··· Dataset content ···

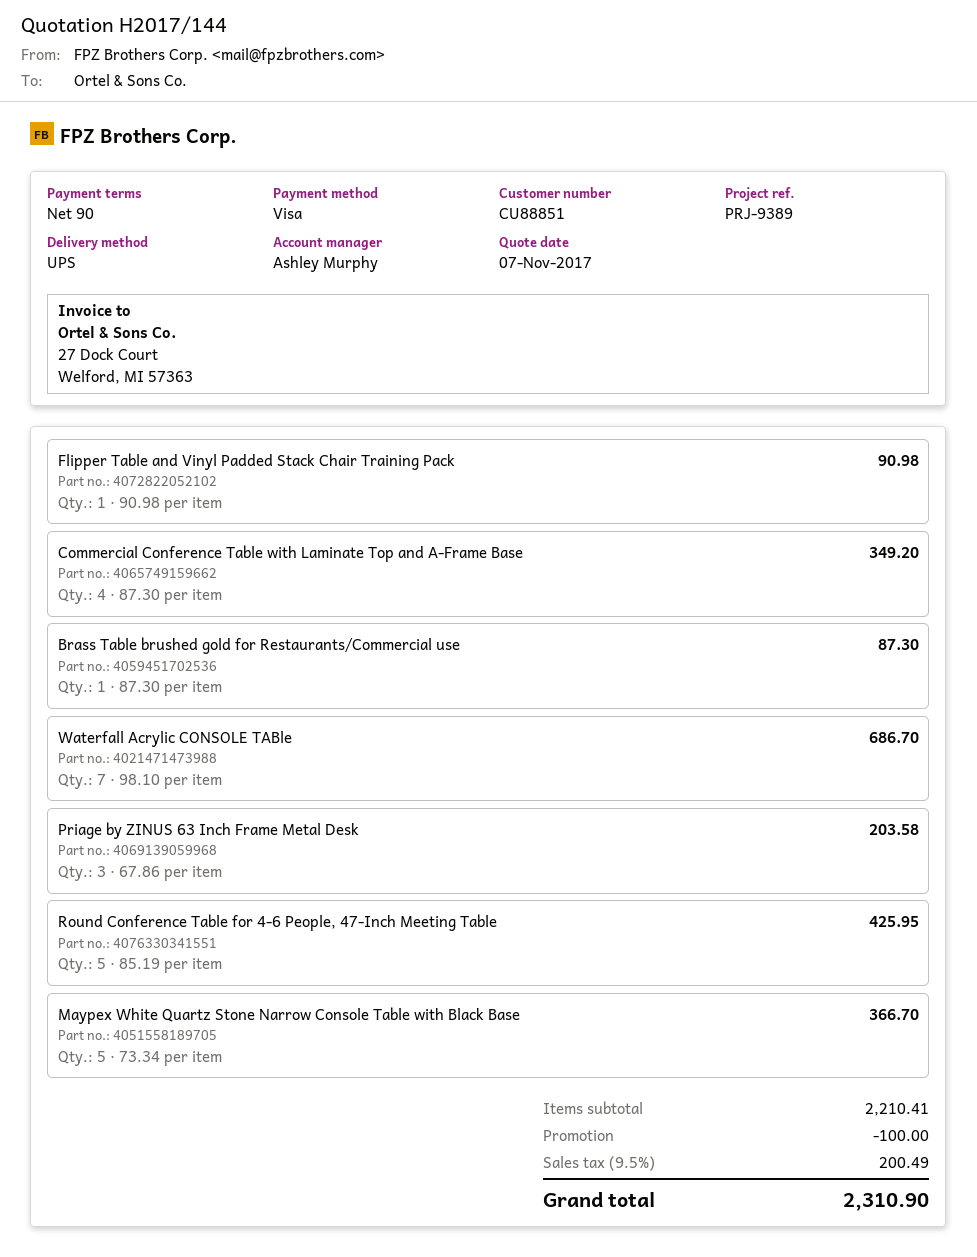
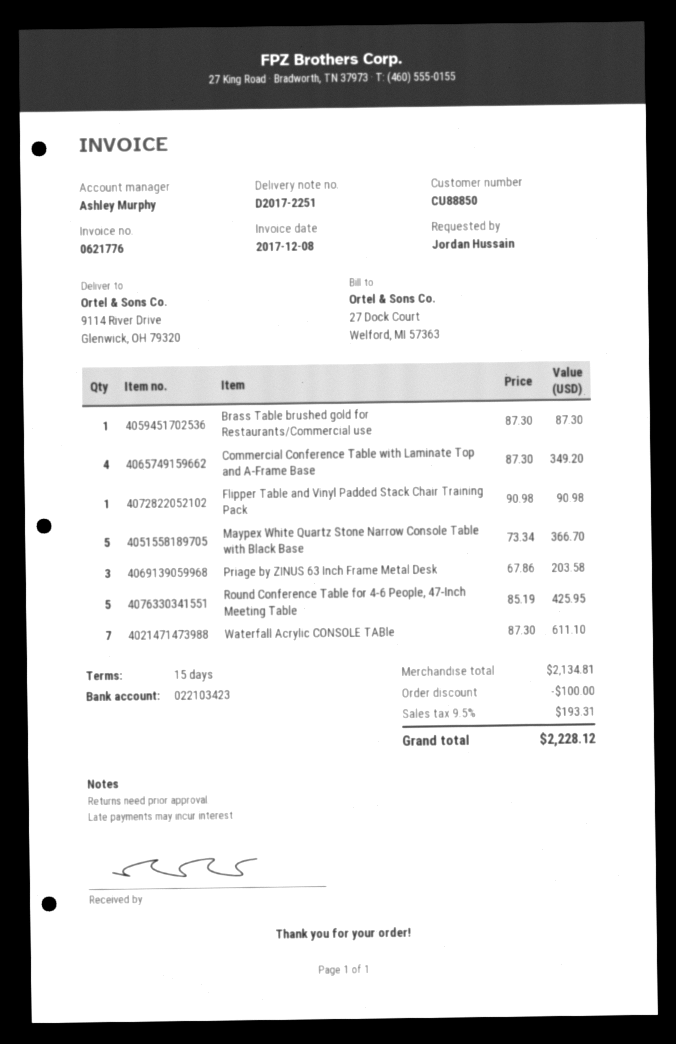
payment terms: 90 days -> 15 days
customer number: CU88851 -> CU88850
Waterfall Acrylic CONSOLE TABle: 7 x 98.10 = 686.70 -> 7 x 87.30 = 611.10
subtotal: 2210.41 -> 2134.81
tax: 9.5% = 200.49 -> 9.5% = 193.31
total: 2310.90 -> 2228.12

···

### [Activity]
Nothing but the lines from the one holding "subtotal: 2210.41 -> 2134.81" to the end of the entries should be returned, each exactly as it stands.

### [Task solution]
subtotal: 2210.41 -> 2134.81
tax: 9.5% = 200.49 -> 9.5% = 193.31
total: 2310.90 -> 2228.12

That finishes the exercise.